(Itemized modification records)
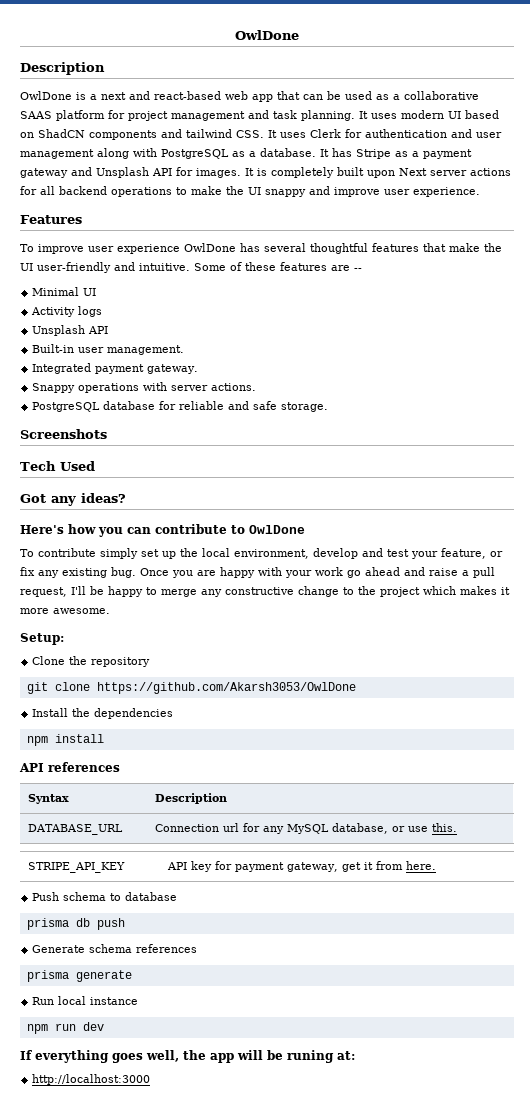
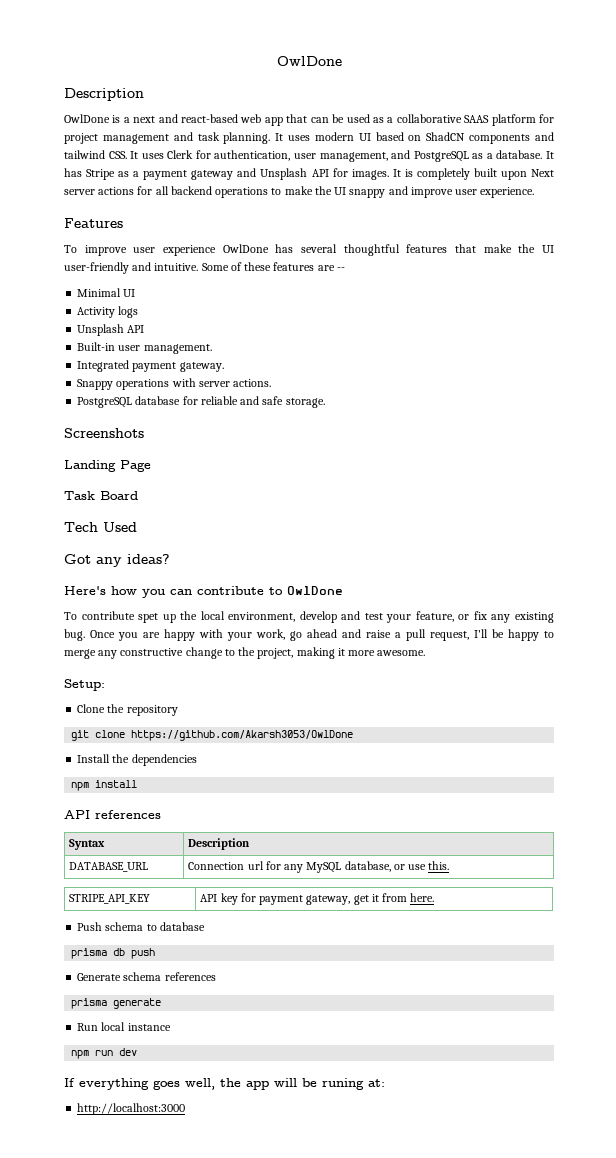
- It uses modern UI based on ShadCN components and tailwind CSS. It uses Clerk for authentication and user management along with PostgreSQL as a database.
+ It uses modern UI based on ShadCN components and tailwind CSS. It uses Clerk for authentication, user management, and PostgreSQL as a database.
+ Landing Page
+ Task Board
- To contribute simply set up the local environment, develop and test your feature, or fix any existing bug.
+ To contribute spet up the local environment, develop and test your feature, or fix any existing bug.
- Once you are happy with your work go ahead and raise a pull request, I'll be happy to merge any constructive change to the project which makes it more awesome.
+ Once you are happy with your work, go ahead and raise a pull request, I'll be happy to merge any constructive change to the project, making it more awesome.

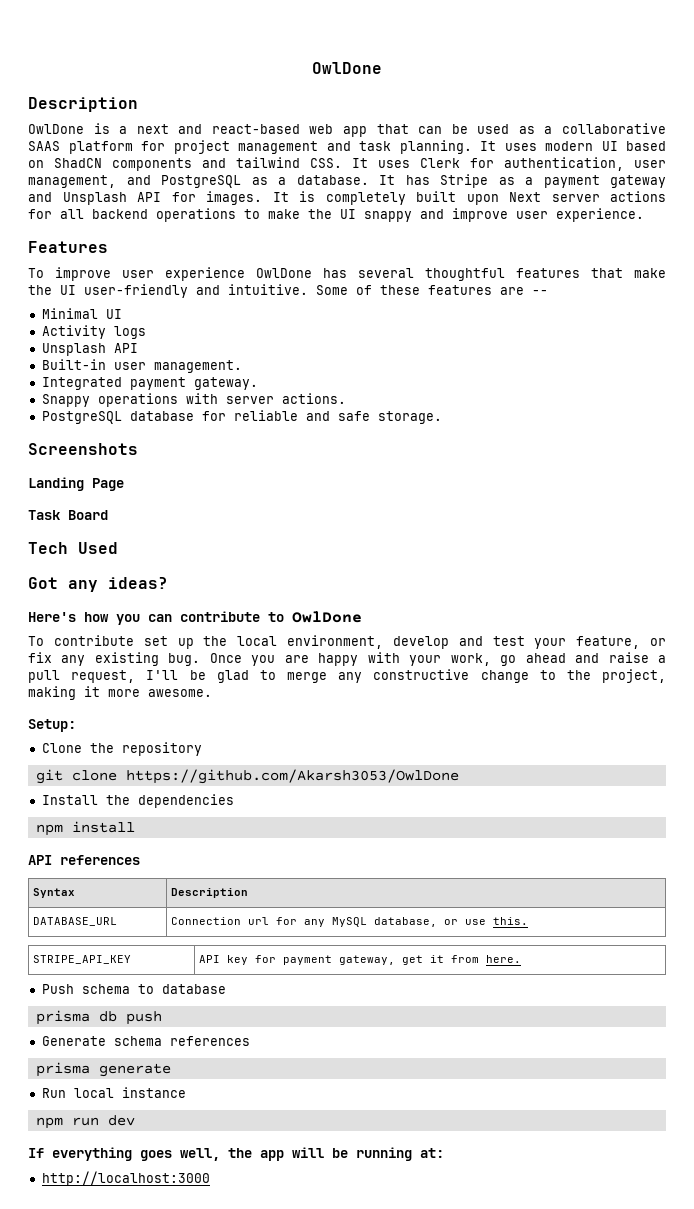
- To contribute spet up the local environment, develop and test your feature, or fix any existing bug.
+ To contribute set up the local environment, develop and test your feature, or fix any existing bug.
- Once you are happy with your work, go ahead and raise a pull request, I'll be happy to merge any constructive change to the project, making it more awesome.
+ Once you are happy with your work, go ahead and raise a pull request, I'll be glad to merge any constructive change to the project, making it more awesome.
- If everything goes well, the app will be runing at:
+ If everything goes well, the app will be running at:

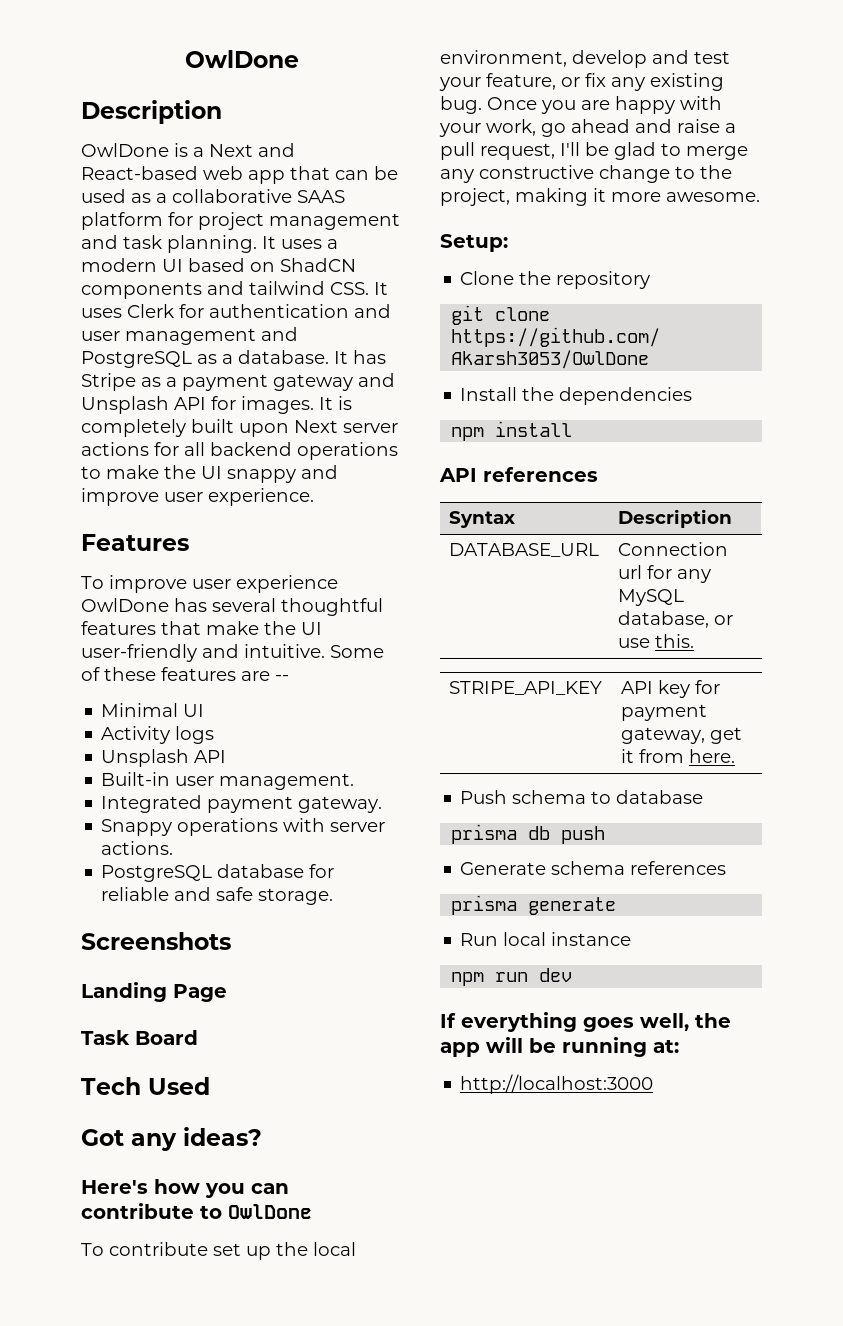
- OwlDone is a next and react-based web app that can be used as a collaborative SAAS platform for project management and task planning.
+ OwlDone is a Next and React-based web app that can be used as a collaborative SAAS platform for project management and task planning.
- It uses modern UI based on ShadCN components and tailwind CSS. It uses Clerk for authentication, user management, and PostgreSQL as a database.
+ It uses a modern UI based on ShadCN components and tailwind CSS. It uses Clerk for authentication and user management and PostgreSQL as a database.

- PROBLEM TO SOLVE:
A faithful, word-for-word copy of the records above, pictures left out, is the answer.

- SOLUTION FOR THIS PROBLEM:
- It uses modern UI based on ShadCN components and tailwind CSS. It uses Clerk for authentication and user management along with PostgreSQL as a database.
+ It uses modern UI based on ShadCN components and tailwind CSS. It uses Clerk for authentication, user management, and PostgreSQL as a database.
+ Landing Page
+ Task Board
- To contribute simply set up the local environment, develop and test your feature, or fix any existing bug.
+ To contribute spet up the local environment, develop and test your feature, or fix any existing bug.
- Once you are happy with your work go ahead and raise a pull request, I'll be happy to merge any constructive change to the project which makes it more awesome.
+ Once you are happy with your work, go ahead and raise a pull request, I'll be happy to merge any constructive change to the project, making it more awesome.

- To contribute spet up the local environment, develop and test your feature, or fix any existing bug.
+ To contribute set up the local environment, develop and test your feature, or fix any existing bug.
- Once you are happy with your work, go ahead and raise a pull request, I'll be happy to merge any constructive change to the project, making it more awesome.
+ Once you are happy with your work, go ahead and raise a pull request, I'll be glad to merge any constructive change to the project, making it more awesome.
- If everything goes well, the app will be runing at:
+ If everything goes well, the app will be running at:

- OwlDone is a next and react-based web app that can be used as a collaborative SAAS platform for project management and task planning.
+ OwlDone is a Next and React-based web app that can be used as a collaborative SAAS platform for project management and task planning.
- It uses modern UI based on ShadCN components and tailwind CSS. It uses Clerk for authentication, user management, and PostgreSQL as a database.
+ It uses a modern UI based on ShadCN components and tailwind CSS. It uses Clerk for authentication and user management and PostgreSQL as a database.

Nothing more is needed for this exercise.